20 January, 2015

Photo Op

You can snap a selfie and post it to your social media site of choice, no sweat. I’m not so fortunate. Never mind that I’ve never held a phone with a color screen, I haven’t even touched a camera since my job as the prison’s visiting room photographer ended — in early 2005. To get a picture of myself, as I was asked to do around the holidays, the process is a tad more nuanced than choosing whether or not to do a duck face in my bathroom mirror. And if I want to share one, that involves an envelope, a first-class USPS stamp, and three to five business days.

I could’ve refused or ignored the request for a recent photo, I suppose, but it was really the least I could do. I decided to take the picture.

To start, I needed to buy a ticket. The canteen sells them for $1.50 apiece — little pink receipts spit out with the purchasers’ names and DOC numbers printed along the bottom. They also declare themselves NON REFUNDABLE, as though everything from the canteen isn’t sold as-is.

The week after entering the UPC on my canteen list, I had my picture ticket in hand. All that was left was to figure out when I could do the deed.

Photos are taken in the gym three days a week, exclusively during morning and evening recreation periods. Rec days are staggered, and my work schedule leaves few opportunities for photo sessions. The next Monday I had free looked promising, but that ended up being canceled by an institution-wide lockdown. The lockdown lasted seven days, after which I planned for a Tuesday morning. That was foiled by a surprise appointment to see the nurse at exactly the time I’d intended to be in the gym, cheesing it up. Making some copies in the library precluded anything else the week after that, and the week after that I had an important phone call to place immediately after the call to recreation went out. If it wasn’t one thing, it was another. Finally, though, the stars aligned. I crossed the yard, headed gymward, the frigid arctic wind whipping over the Midwestern plains, rosying my cheeks (I hoped) handsomely.

There are several reasons I avoid the gym. Noise is one. The smell — or smells — is another. Also, there’s the fact that whenever our prison writers conferences are interrupted by an urge to use the restroom, my friend Lefty follows me past the weight piles, across the basketball court, to the wall of urinals. This may sound creepy, but the fact is, the gym’s restroom is tucked away, out of view of staff or cameras, and as such is sometimes the site of hurried sexual rendezvous and beef-settling throwdowns, and Lefty’s just playing his role in the buddy system. Besides all this, I have no interest in sports or weight training. Staying out of the gym isn’t exactly a challenge for me.

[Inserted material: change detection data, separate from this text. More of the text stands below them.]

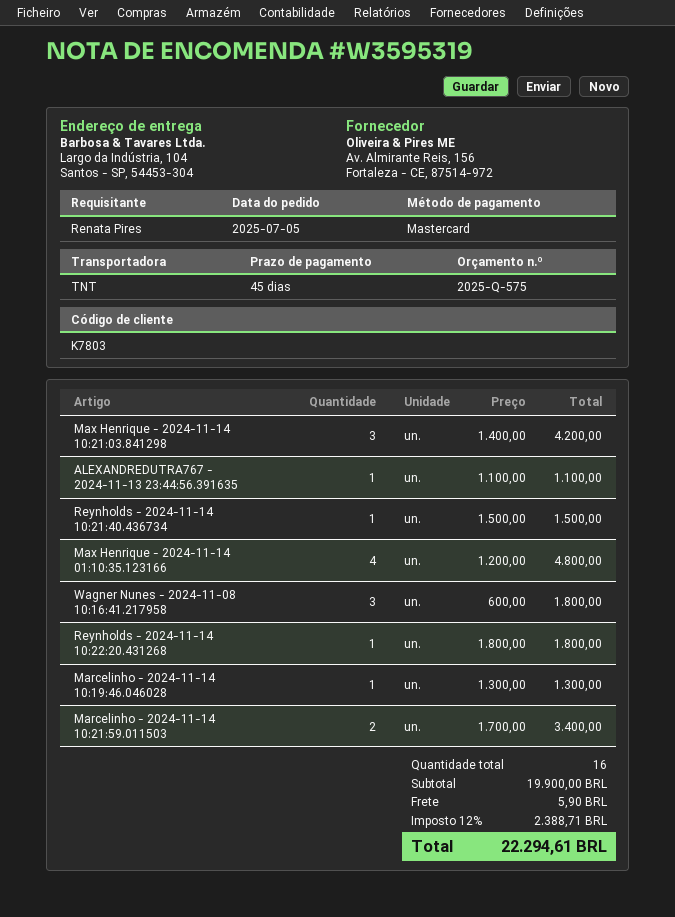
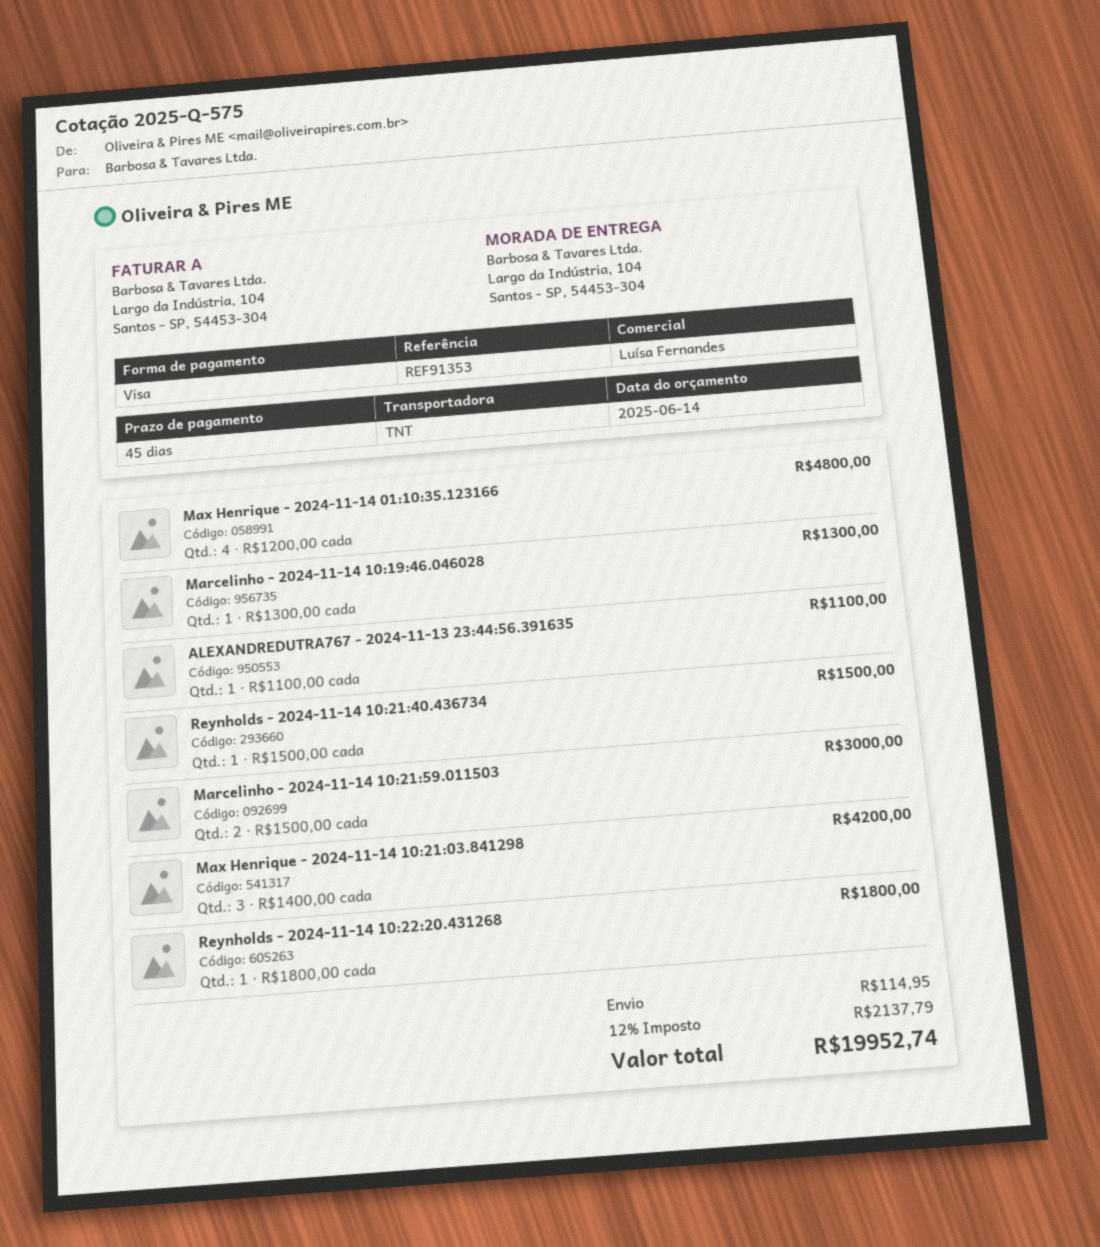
payment method: Mastercard -> Visa
Wagner Nunes - 2024-11-08 10:16:41.217958: 3 x 600.00 = 1800.00 -> none
Marcelinho - 2024-11-14 10:21:59.011503: 2 x 1700.00 = 3400.00 -> 2 x 1500.00 = 3000.00
shipping: 5.90 -> 114.95
tax: 12% = 2388.71 -> 12% = 2137.79
total: 22294.61 -> 19952.74

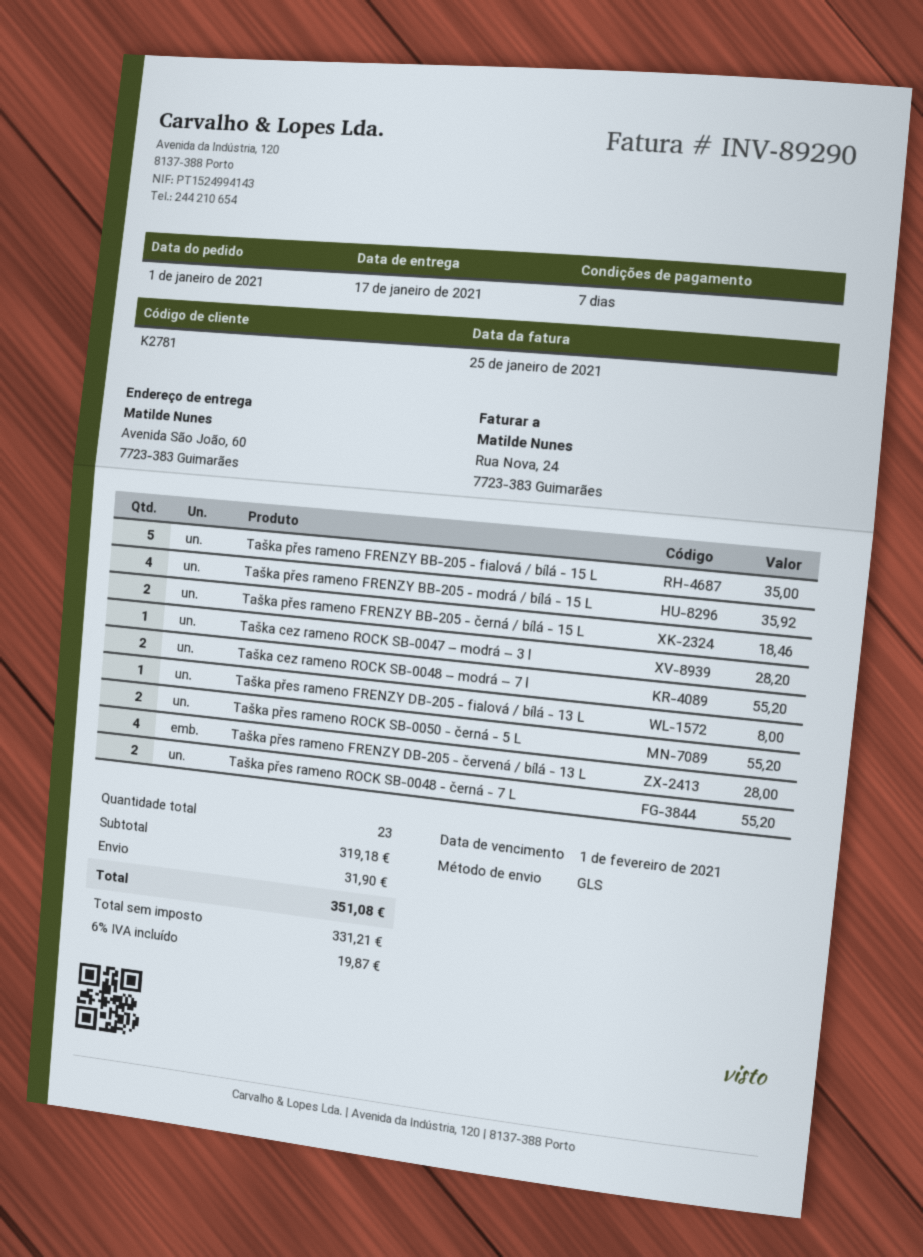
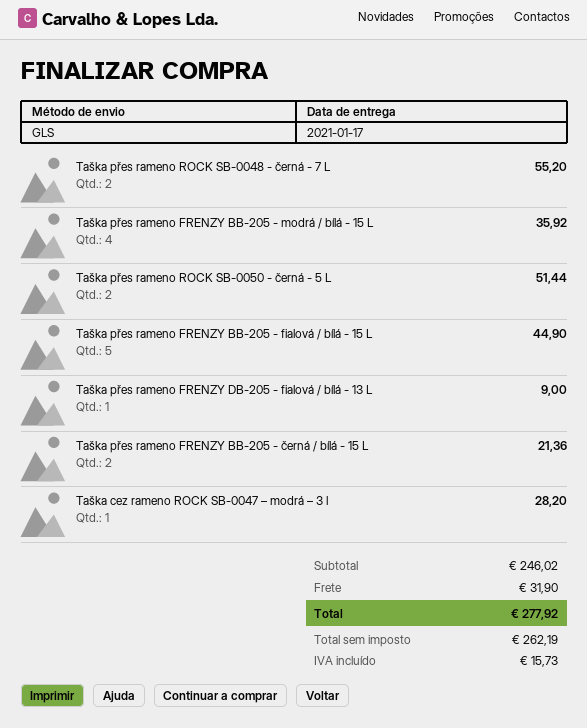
Taška přes rameno FRENZY BB-205 - fialová / bílá - 15 L: 5 for 35.00 -> 5 for 44.90
Taška přes rameno FRENZY BB-205 - černá / bílá - 15 L: 2 for 18.46 -> 2 for 21.36
Taška cez rameno ROCK SB-0048 – modrá – 7 l: 2 for 55.20 -> none
Taška přes rameno FRENZY DB-205 - fialová / bílá - 13 L: 1 for 8.00 -> 1 for 9.00
Taška přes rameno ROCK SB-0050 - černá - 5 L: 2 for 55.20 -> 2 for 51.44
Taška přes rameno FRENZY DB-205 - červená / bílá - 13 L: 4 for 28.00 -> none
subtotal: 319.18 -> 246.02
net: 331.21 -> 262.19
tax: 19.87 -> 15.73
total: 351.08 -> 277.92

The gym doors are opened for a few minutes every half hour, so I brought a book. I wandered in search of the man with the camera, his trademark red and black jacket, owned-since the days when prisoners could mail order clothes. He was playing cards on a four-top in the game room when I found him. A table tennis ball pinged against my shoe and I ponged it back to the players. The photographer pocketed my ticket and we walked to the designated wall. In years gone by, the whole institution could’ve been our studio — out on the handball courts, beside the textured tan wall of a housing unit, on the grass of the softball field, at the outdoor picnic tables — but now the administration quite literally has us with our backs to the wall. It’s the same ugly gray concrete wall every time.

“Can I hold my book, or is that against the rules?”

“Uh, no, you gotta set it down someplace.”

“Can I sit?”

“No, you have to stand.”

“I can’t crouch, even?”

“Huh-uh.”

“If I wanted to send a picture where I’m staring dead ahead into the lens, I’d just forward my mugshot from the DOC website. How about this?” I tried a couple of poses, alternately silly and serious.

The photographer was game for anything that wasn’t explicitly against the rules, but he couldn’t frame a shot to save his life. When I mentioned the rule of thirds his response was a blank stare. Not that I expected Annie Leibovitz, but I didn’t anticipate the top of my head getting lopped off in every single image, either.

Fifteen minutes, many shutter snaps, and one minor tension headache later, I had a couple of photographs of myself that weren’t too bad — or didn’t seem that way. The camera has a three-inch screen but finished prints never have quite the same values as you remember okaying. I would know for certain four days later, after the flash card went to the printer and the photos, in physical form, made their way to the gym for distribution. It felt a little like the anxiety I recall surrounding school photos. Maybe the process is less harrowing for students these days, but when I was in middle school in the early ’90s you wore your winningest smile and hoped for the best.

I’ve done all of this many times — buying the tickets, finding the time, running up against draconian rules, waiting eagerly for the final product. Somehow it’s always so anticlimactic. The expression printed on that glossy paper never resembles the person I think I am.

1 comment:

  1. >references new photo >new photo not posted

    Very Byron, the selective and secretive narrator.